Sergej Markedonow
kommt in seinem Artikel "Krieg der freien Bürger" zu dem Schluss, dass "die
Intellektuellen in großem Maße die Schuld daran tragen, dass die russische Gesellschaft den
Terrorismus nur aus der Entfernung wahrnimmt und dem
Tschetschenien-Konflikt gleichgültig gegenübersteht." Dabei werde insbesondere nach den Selbstmordattentaten in Moskau Anfang Juni eines immer deutlicher: "Ein schwacher Staat ist nicht in der Lage, die Grundrechte und Grundfreiheiten seiner Bürger zu garantieren. (?) Wir müssen endlich einsehen, dass ein
starker Staat und eine
bürgerliche Gesellschaft einander nicht ausschließen." Wahr sei vielmehr, dass "die jedem Demokraten und liberal denkenden Menschen heiligen Begriffe - Freiheit, Eigentum, Rechtsstaatlichkeit - ohne den Staat oder außerhalb des Staates nicht umsetzbar sind."
In der Rubrik "Skandal"
zweifelt die
Literaturnaja Gazeta an der Glaubwürdigkeit des russischen Schriftstellers
Viktor Jerofejew. In einem
Interview mit der
Welt hatte dieser sich in einer Reihe mit
Wladimir Sorokin gestellt, dessen Bücher im Herbst letzten Jahres
verboten worden waren: "Ein Teil dieser Strategie war der öffentlich erhobene Vorwurf, Schriftsteller wie Pelewin, Sorokin und ich würden mit schlechten, unmoralischen,
perversen Büchern die russische Jugend verderben. (?) Das ist ein altes Muster der russischen Politik: Erst wird jemand zum Feind, am besten zum ideologischen Feind erklärt, dann wird der
Unmut des Volkes über die schlechte Lage des Landes auf ihn gelenkt." Im Gegensatz zu Sorokin aber fungiere der "verfolgte" Jerofejew nun als "offizieller Vertreter des Gastlandes" der diesjährigen Frankfurter Buchmesse, und "die
Spesengelder, Tagespauschalen und anderen Auslagen" des "tapferen Oppositionellen" werden "vom russischen Presseministerium erstattet", höhnt die Literaturnaja.
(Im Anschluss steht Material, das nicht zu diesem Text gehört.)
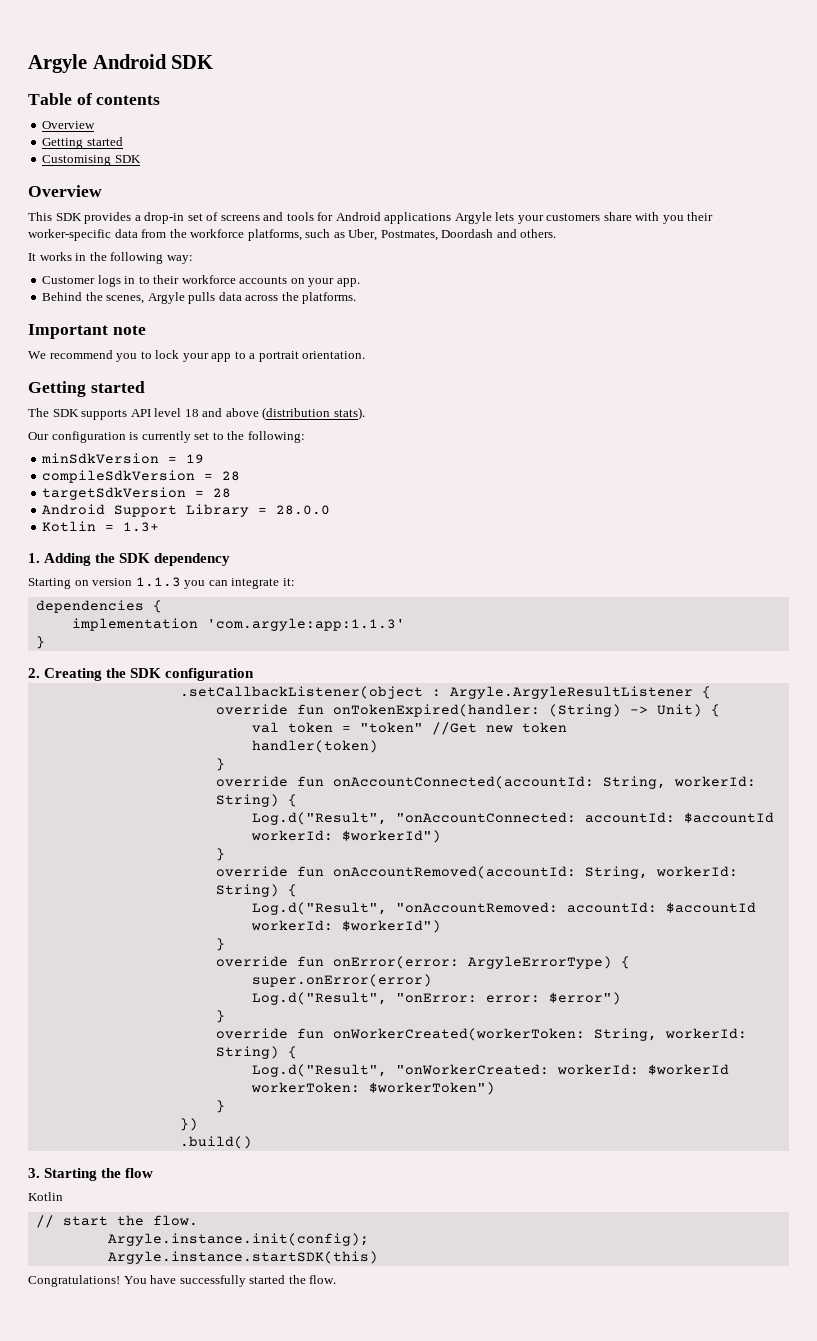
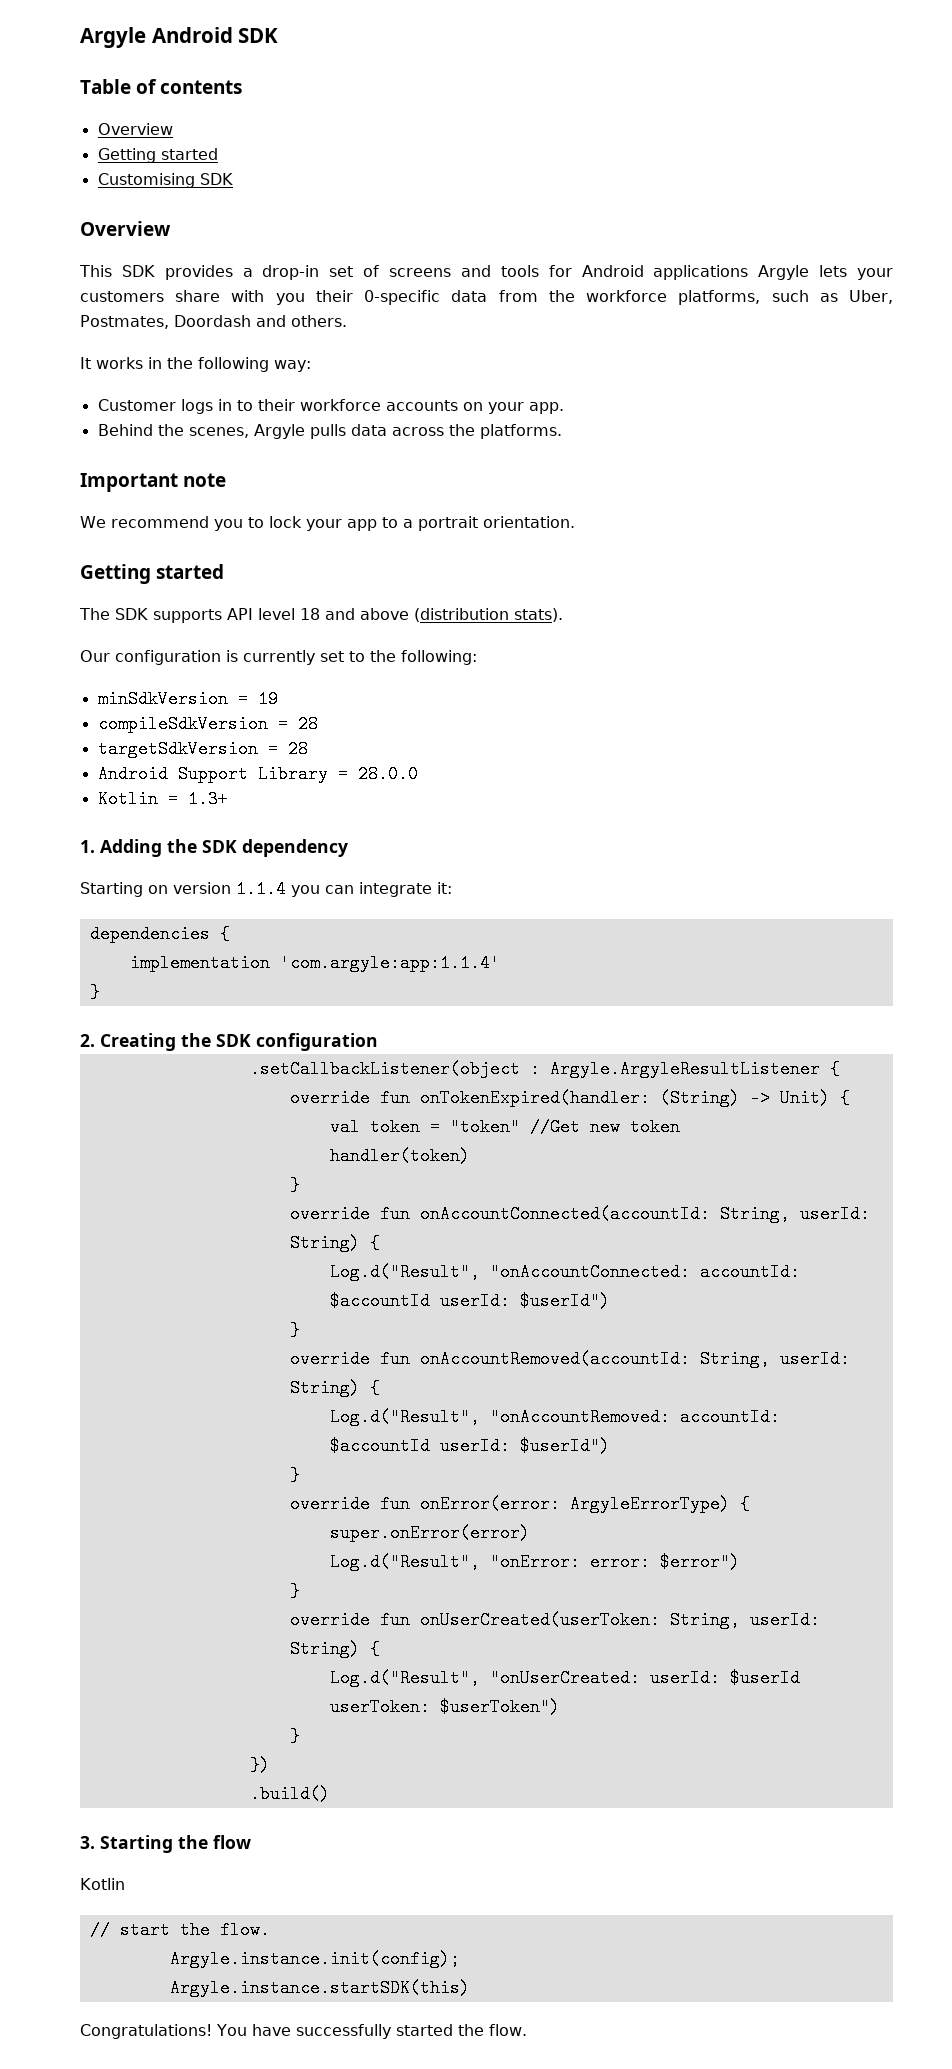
[28,229,111,241] worker-specific -> [364,290,441,305] 0-specific
[135,577,181,587] 1.1.3 -> [236,880,286,898] 1.1.4
[206,618,405,631] 'com.argyle:app:1.1.3' -> [279,954,500,972] 'com.argyle:app:1.1.4'
[673,776,756,787] workerId: -> [799,1205,870,1223] userId:
[250,830,441,843] workerId: $workerId") -> [439,1292,610,1310] userId: $userId")
[655,866,738,877] workerId: -> [779,1350,850,1368] userId:
[250,920,441,933] workerId: $workerId") -> [439,1437,610,1455] userId: $userId")
[332,1028,747,1041] [215,1046,297,1059] [251,1064,729,1077] [250,1082,495,1095] onWorkerCreated(workerToken: String, workerId: String) { // Log.d("Result", "onWorkerCreated: workerId: $workerId workerToken: $workerToken") -> [419,1611,820,1629] [289,1640,380,1658] [329,1669,800,1687] [329,1698,560,1716] onUserCreated(userToken: String, userId: String) { // Log.d("Result", "onUserCreated: userId: $userId userToken: $userToken")

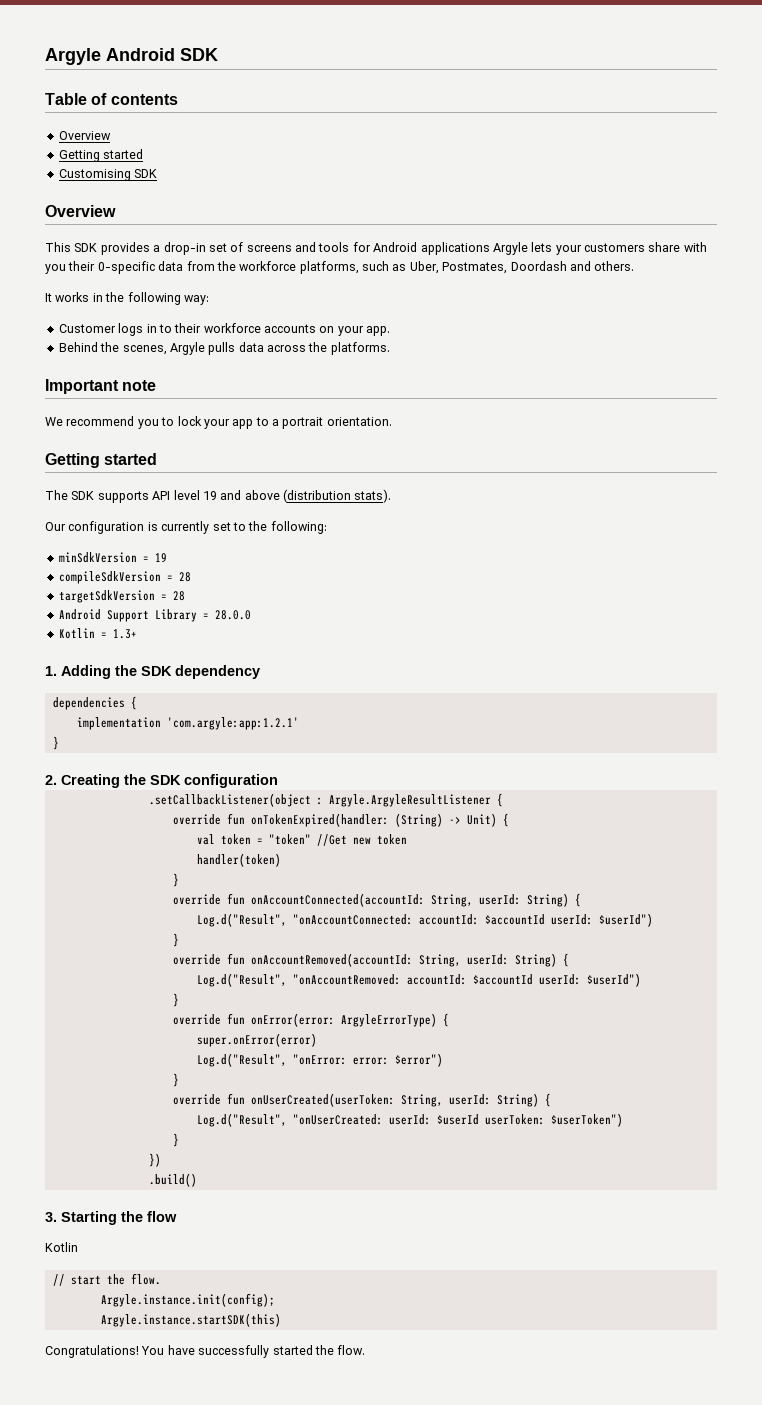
[300,608,320,620] 18 -> [202,491,217,500] 19
[80,880,452,898] // Starting on version 1.1.4 you can integrate it: -> (260, 672) none
[279,954,500,972] 'com.argyle:app:1.1.4' -> [166,717,299,730] 'com.argyle:app:1.2.1'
Weitere Artikel: Im Interview
fordert der Verfassungsrechtler
Alexander Jakowlew Nachbesserungen in der
Sozial- und Steuergesetzgebung Russlands: "Der
räuberische Kapitalismus in Russland ist nur möglich, weil es die Alternative einer Beilegung von Vermögensstreitigkeiten im Rahmen eines funktionierenden Staatsapparates nicht gibt." Vor allem "muss im Gesetz verankert sein, dass es rentabler ist,
Geld in Russland anzulegen als im
Ausland." Andernfalls kann es passieren, dass ein Industriemagnat wie
Roman Abramowitsch lieber "einen Londoner Fußballverein
kauft", als das Geld in die heimische Wirtschaft zu investieren. Schließlich
gewährt Nadeschda Gorlowa noch einen Einblick in die
beliebteste Website der Russen. Unter dem russischen Ableger von
livejournal versuchen sich "an die zehntausend russische User" als
Nachwuchs-Dostojewskis und -Tschechows. Das Forum scheinen "vorwiegend russischsprachige User zu nutzen, die das Schicksal ins Ausland verschlagen hat, was einmal mehr beweist, dass 'Sprache Heimat ist'."